**Task item**
What you return must be the lines from the first one below through the one containing "- We've actually", exactly and with pictures excluded.

Collected data:
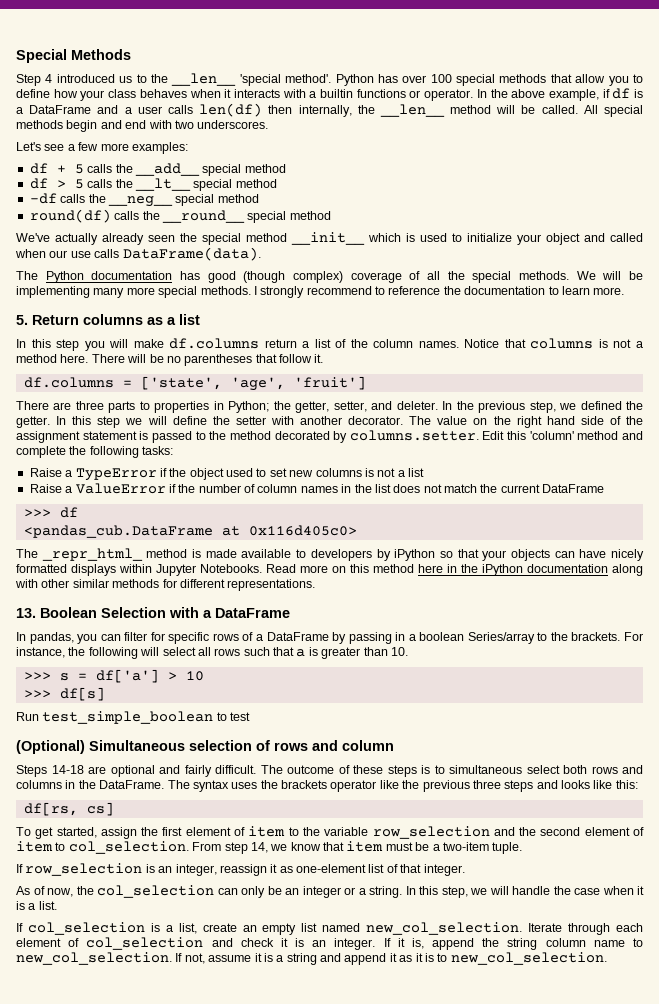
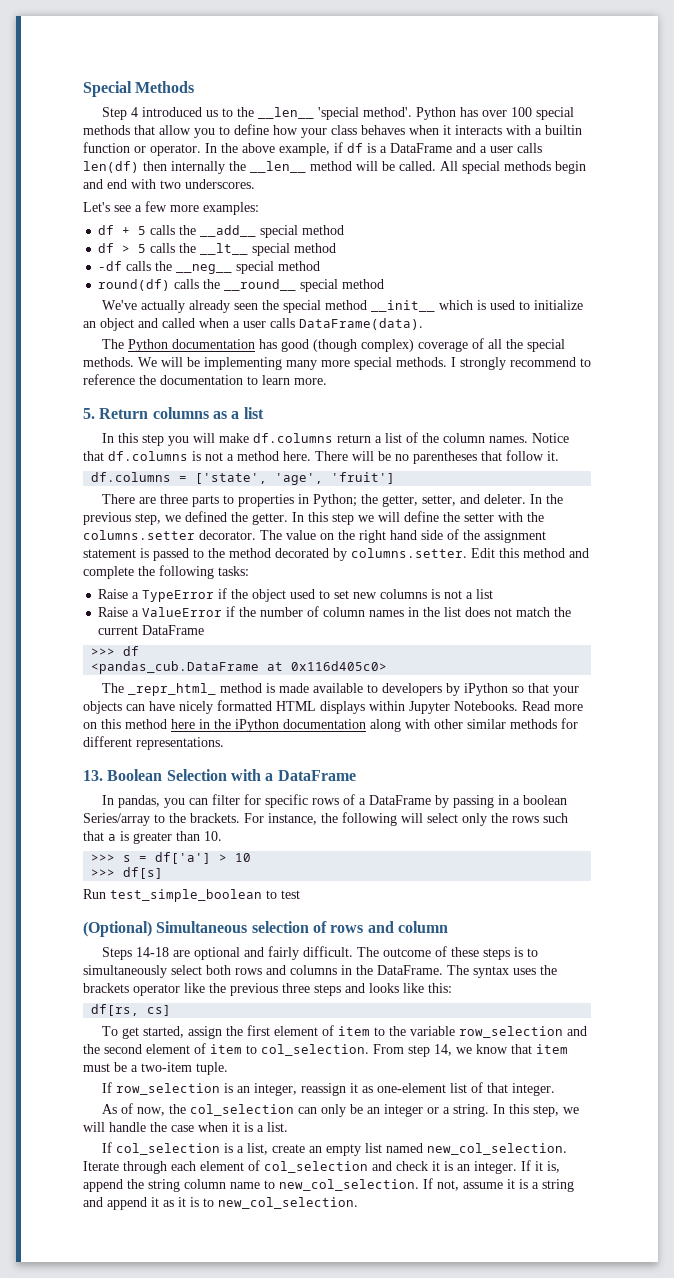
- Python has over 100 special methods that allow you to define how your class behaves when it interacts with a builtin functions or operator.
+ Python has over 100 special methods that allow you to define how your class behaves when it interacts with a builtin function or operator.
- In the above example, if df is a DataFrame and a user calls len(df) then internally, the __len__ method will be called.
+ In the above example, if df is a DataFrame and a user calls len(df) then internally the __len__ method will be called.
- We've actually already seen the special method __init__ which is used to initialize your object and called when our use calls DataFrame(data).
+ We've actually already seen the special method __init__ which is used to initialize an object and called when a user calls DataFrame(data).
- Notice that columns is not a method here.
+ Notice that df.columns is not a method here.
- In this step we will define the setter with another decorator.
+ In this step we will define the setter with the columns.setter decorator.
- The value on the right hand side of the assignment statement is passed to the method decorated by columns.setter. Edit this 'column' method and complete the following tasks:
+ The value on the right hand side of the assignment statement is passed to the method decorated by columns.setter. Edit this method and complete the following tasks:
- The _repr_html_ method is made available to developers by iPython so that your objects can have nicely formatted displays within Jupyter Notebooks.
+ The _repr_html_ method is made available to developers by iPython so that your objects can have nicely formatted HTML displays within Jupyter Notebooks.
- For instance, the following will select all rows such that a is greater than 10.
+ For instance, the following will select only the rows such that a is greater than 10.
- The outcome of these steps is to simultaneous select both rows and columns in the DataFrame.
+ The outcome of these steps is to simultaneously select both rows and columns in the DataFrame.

**Response to the exercise**
- Python has over 100 special methods that allow you to define how your class behaves when it interacts with a builtin functions or operator.
+ Python has over 100 special methods that allow you to define how your class behaves when it interacts with a builtin function or operator.
- In the above example, if df is a DataFrame and a user calls len(df) then internally, the __len__ method will be called.
+ In the above example, if df is a DataFrame and a user calls len(df) then internally the __len__ method will be called.
- We've actually already seen the special method __init__ which is used to initialize your object and called when our use calls DataFrame(data).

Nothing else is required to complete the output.